Dealing with Imbalanced Datasets?

Hi everyone,

I am dealing with a binary classification task (non-English language) of relatively long documents (~4k words on average). I have tested a Logistic Regression trained on simplistic BoW features, yielding reasonable performance.

I am now testing the multilingual BERT, with two linear layers on top of it and using the Cross-Entropy loss; however, its performance is quite low. The “annoying” part is that on a given test set, BERT always predicts the majority class. It is worth saying that the dataset (both train and test) is rather imbalanced (80/20).

I have tried the following without any luck:

a) Play around with the learning rate, class weighting, num of linear layers & associated configurations.
b) Select different parts of the document as input to BERT.
c) Generate balanced samples (incl. oversampling the minority class).

I have also tried generating a synthetic toy dataset of 1K examples from one document belonging to one class and another 1K examples from one document belonging belonging to the other class - the performance was perfect, as expected.

Is there something obvious that I am missing in terms of debugging my model? Is the problem the imbalanced nature of the dataset I am working with? Could a Focal loss (or anything else) help on this end?

Hi @aguarius, my naive guess is that the length of your documents is the source of the low performance since BERT has a maximum context size of 512 tokens which is only a handful of paragraphs.

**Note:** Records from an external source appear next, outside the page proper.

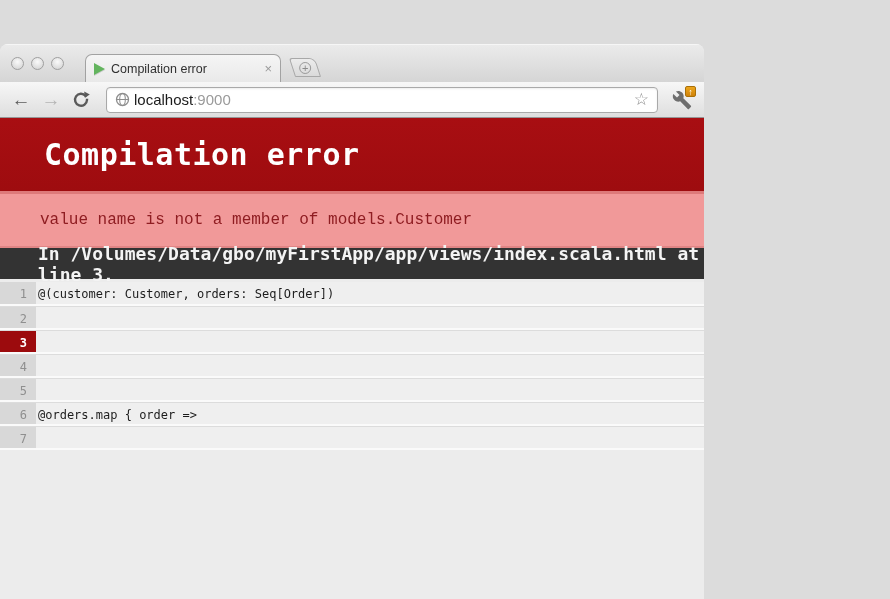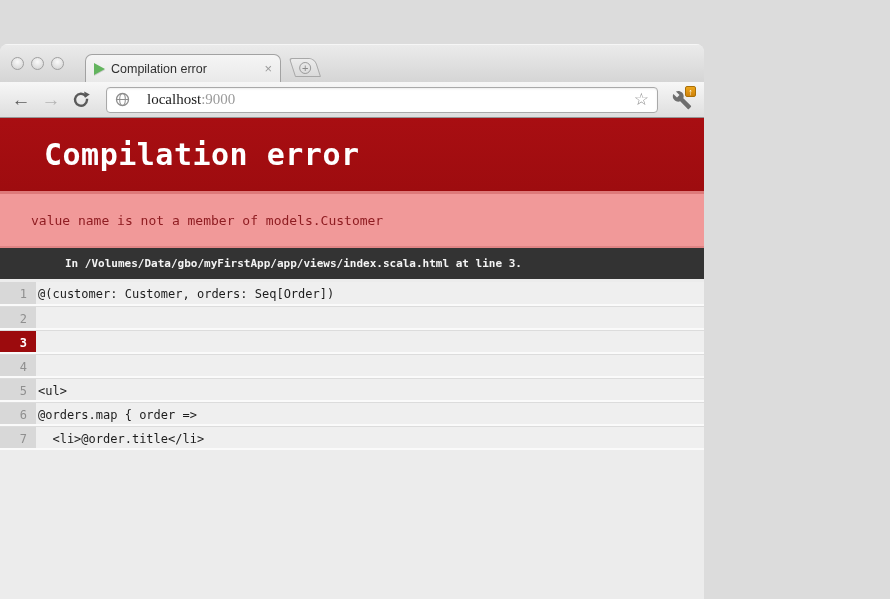--- a/index.html
+++ b/index.html
@@ -23,7 +23,7 @@
   .toolbar{height:36px;background:linear-gradient(#f7f7f7,#dedede);border-bottom:1px solid #969696;display:flex;align-items:center;padding:0 8px;gap:4px;}
   .navbtn{width:26px;height:26px;display:flex;align-items:center;justify-content:center;font-size:19px;font-weight:bold;color:#5a5a5a;border-radius:4px;}
   .navbtn.disabled{color:#b4b4b4;}
-  .omnibox{flex:1;height:26px;margin-left:8px;background:#fff;border:1px solid #a9a9a9;border-radius:4px;display:flex;align-items:center;padding:0 8px;gap:17px;box-shadow:inset 0 1px 2px rgba(0,0,0,.08);font-family:Liberation Serif, serif;}
+  .omnibox{flex:1;height:26px;margin-left:8px;background:#fff;border:1px solid #a9a9a9;border-radius:4px;display:flex;align-items:center;padding:0 8px;gap:4px;box-shadow:inset 0 1px 2px rgba(0,0,0,.08);}
   .url{font-size:15px;flex:1;white-space:nowrap;}
   .url .host{color:#1b1b1b;}
   .url .port{color:#9a9a9a;}

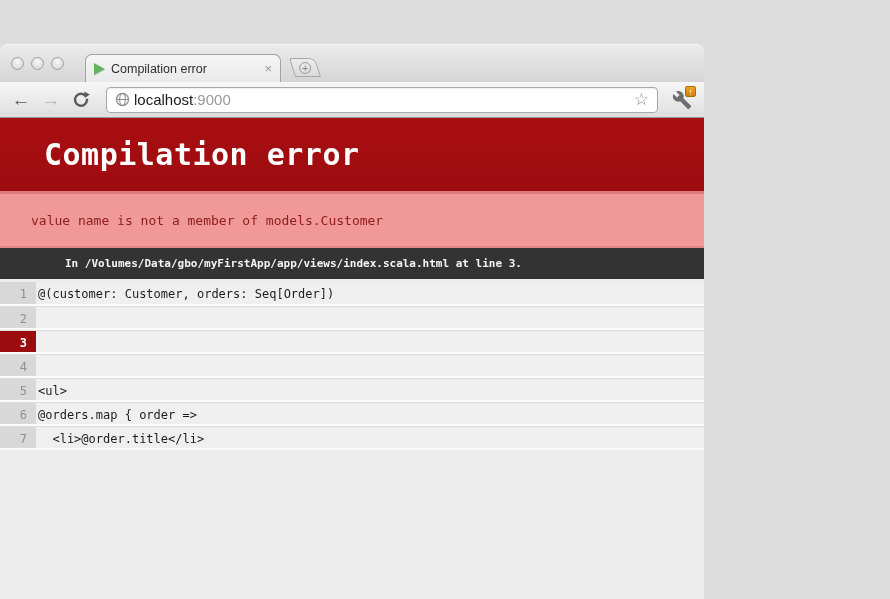--- a/index.html
+++ b/index.html
@@ -35,7 +35,7 @@
   .content{height:524px;background:#ececec;position:relative;font-family:"DejaVu Sans Mono",monospace;}
   .err-header{height:73px;background:linear-gradient(var(--header-bg,#a80e12),#9e0c0f);display:flex;align-items:center;padding-left:44px;}
   .err-header h1{margin:0;font-size:30px;font-weight:bold;color:#fff;font-family:"DejaVu Sans Mono",monospace;letter-spacing:.5px;}
-  .err-detail{height:57px;background:var(--detail-bg,#f19999);border-top:3px solid #dd7a7a;border-bottom:2px solid #e08585;display:flex;align-items:center;padding-left:31px;font-size:13px;color:var(--detail-text,#8f1d22);}
+  .err-detail{height:57px;background:var(--detail-bg,#f19999);border-top:3px solid #dd7a7a;border-bottom:2px solid #e08585;display:flex;align-items:center;padding-left:40px;font-size:16px;color:var(--detail-text,#8f1d22);font-family:Liberation Mono, monospace;}
   .err-location{height:31px;background:var(--location-bg,#333);display:flex;align-items:center;padding-left:65px;font-size:11px;font-weight:bold;color:#f4f4f4;}
 
   .code{margin-top:3px;}

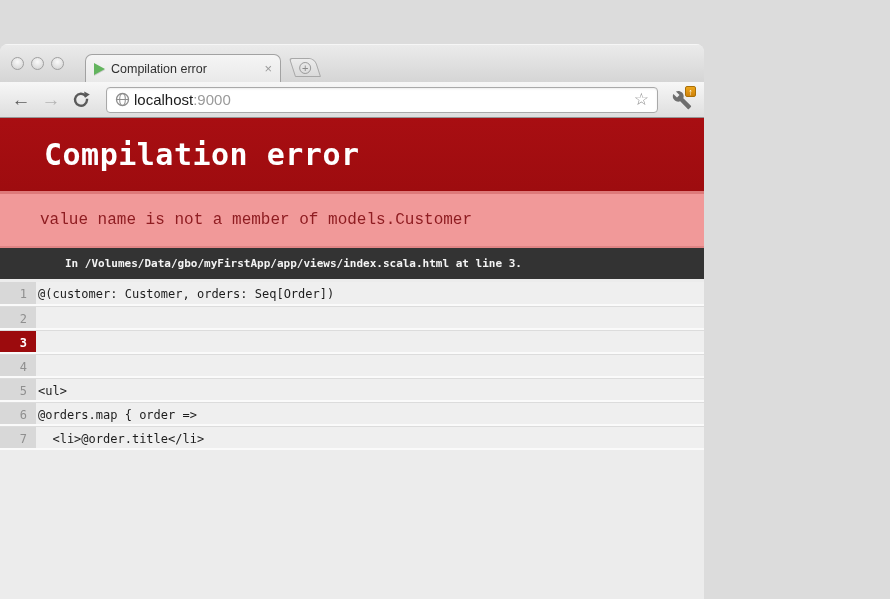--- a/index.html
+++ b/index.html
@@ -36,7 +36,7 @@
   .err-header{height:73px;background:linear-gradient(var(--header-bg,#a80e12),#9e0c0f);display:flex;align-items:center;padding-left:44px;}
   .err-header h1{margin:0;font-size:30px;font-weight:bold;color:#fff;font-family:"DejaVu Sans Mono",monospace;letter-spacing:.5px;}
   .err-detail{height:57px;background:var(--detail-bg,#f19999);border-top:3px solid #dd7a7a;border-bottom:2px solid #e08585;display:flex;align-items:center;padding-left:40px;font-size:16px;color:var(--detail-text,#8f1d22);font-family:Liberation Mono, monospace;}
-  .err-location{height:31px;background:var(--location-bg,#333);display:flex;align-items:center;padding-left:65px;font-size:11px;font-weight:bold;color:#f4f4f4;}
+  .err-location{height:31px;background:var(--location-bg,#333);display:flex;align-items:center;padding-left:38px;font-size:18px;font-weight:bold;color:#f4f4f4;}
 
   .code{margin-top:3px;}
   .crow{display:flex;height:24px;line-height:24px;font-size:12px;background:#efefef;border-bottom:2px solid #fafafa;border-top:1px solid #dcdcdc;}

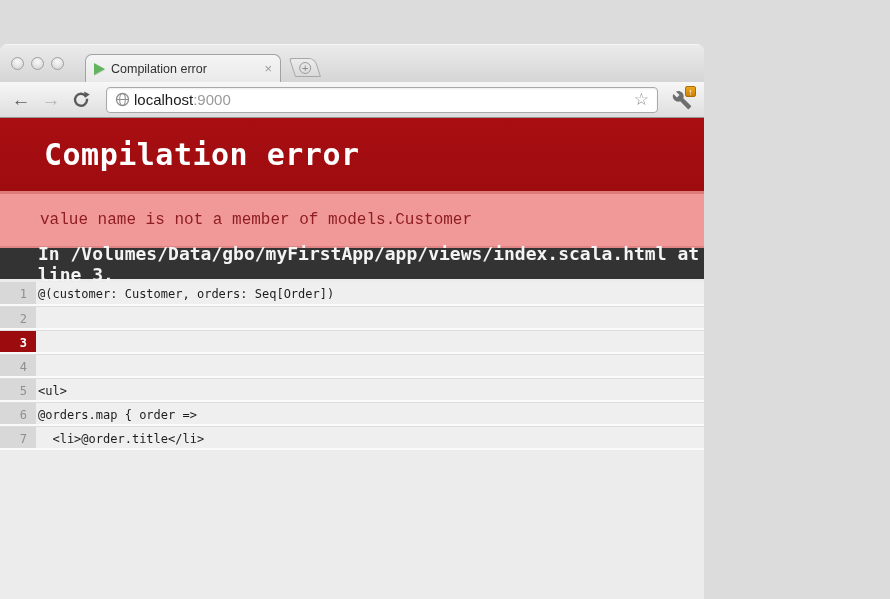--- a/index.html
+++ b/index.html
@@ -120,7 +120,6 @@
         </div>
         <div class="crow">
           <span class="lnum">5</span>
-          <span class="lcode">&lt;ul&gt;</span>
         </div>
         <div class="crow">
           <span class="lnum">6</span>

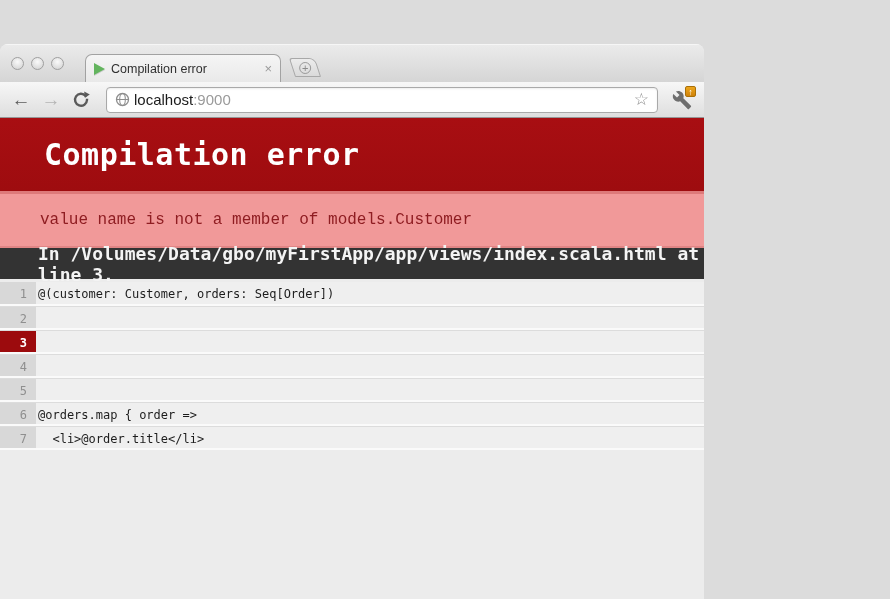--- a/index.html
+++ b/index.html
@@ -127,7 +127,6 @@
         </div>
         <div class="crow">
           <span class="lnum">7</span>
-          <span class="lcode">  &lt;li&gt;@order.title&lt;/li&gt;</span>
         </div>
       </div>
     <svg class="resize-grip" width="14" height="14" viewBox="0 0 14 14">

One somewhat hacky approach to this could be to chunk your document into smaller passages, extract the hidden states per passage and then average them as features for your linear layers.

What language(s) are in your corpus? That might be another source of difficulty since mBERT is not great on all of its languages and perhaps you can work with a better model like XLM-RoBERTa (or even a monolingual one if that’s possible)